—Et moi, je ne crains rien… Nous ne serons jamais d'accord. Parlons d'autre chose. A quelle heure verras-tu demain cette marquise?
—A l'heure où il lui conviendra de me recevoir; je me présenterai chez elle dans la matinée. Très probablement, elle ne me recevra pas, mais je lui ferai savoir que je reviendrai dans l'après-midi et j'espère que cette fois je serai admis. Pourquoi me demandes-tu cela?
—Parce que, toutes réflexions faites, je ne la verrai que plus tard. J'avais pensé à t'accompagner avenue Montaigne, mais je préfère rester libre de disposer de ma journée. Il peut arriver tant de choses…
—Comme tu voudras.

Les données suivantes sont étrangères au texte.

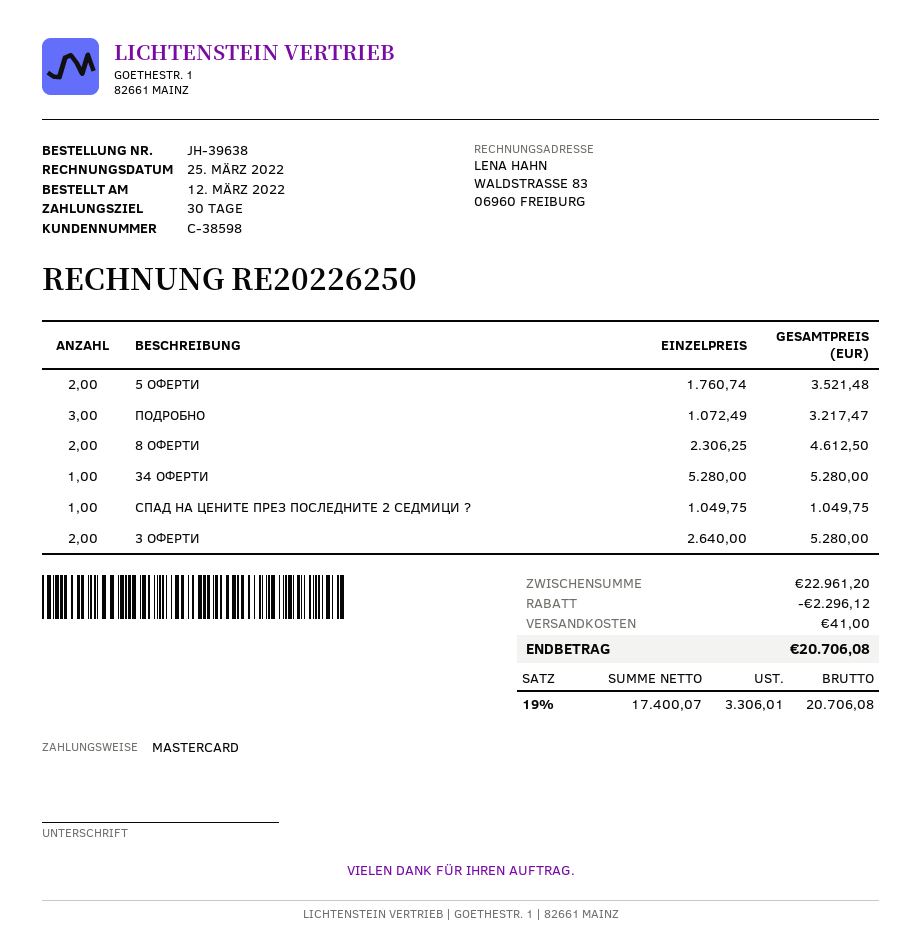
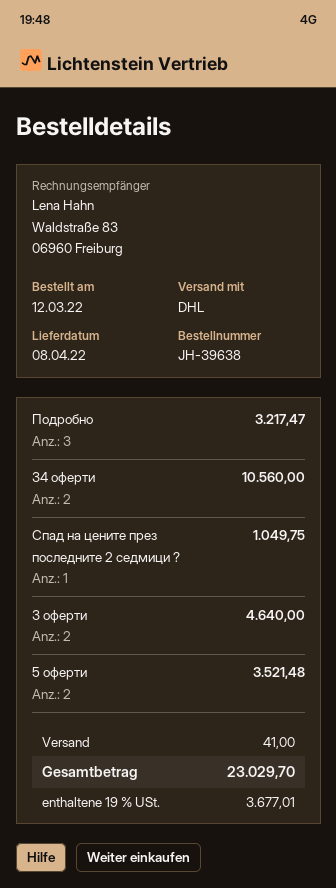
8 ОФЕРТИ: 2 for 4612.50 -> none
34 ОФЕРТИ: 1 for 5280.00 -> 2 for 10560.00
3 ОФЕРТИ: 2 for 5280.00 -> 2 for 4640.00
discount: 2296.12 -> none
tax: 19% = 3306.01 -> 19% = 3677.01
total: 20706.08 -> 23029.70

Je crois, du reste, que nous ferons mieux d'y aller séparément, dit Paul, qui ne tenait pas du tout à emmener son ami chez madame de Ganges.
—Demain, reprit Mirande, je ne m'occuperai que de mon moutard. Le matin, je causerai longuement avec lui et je tâcherai d'en tirer des renseignements sur ses mamans, comme il les appelle. Il ne demande qu'à parler et il ne parle pas comme un enfant… il parle clairement, posément, comme un petit homme. Ce soir, il s'est endormi à table, parce qu'il était fatigué; mais demain, il sera éveillé comme une potée de souris. Je le ferai bien déjeuner et après déjeuner, grande promenade au Luxembourg. Je m'y établirai avec lui et pendant qu'il s'amusera, je fumerai d'innombrables cigares. J'y resterai jusqu'à la nuit, s'il le faut. Et si je ne le vois pas se jeter dans les bras d'une femme, j'en conclurai qu'on l'a perdu exprès et qu'il n'a plus au monde que moi.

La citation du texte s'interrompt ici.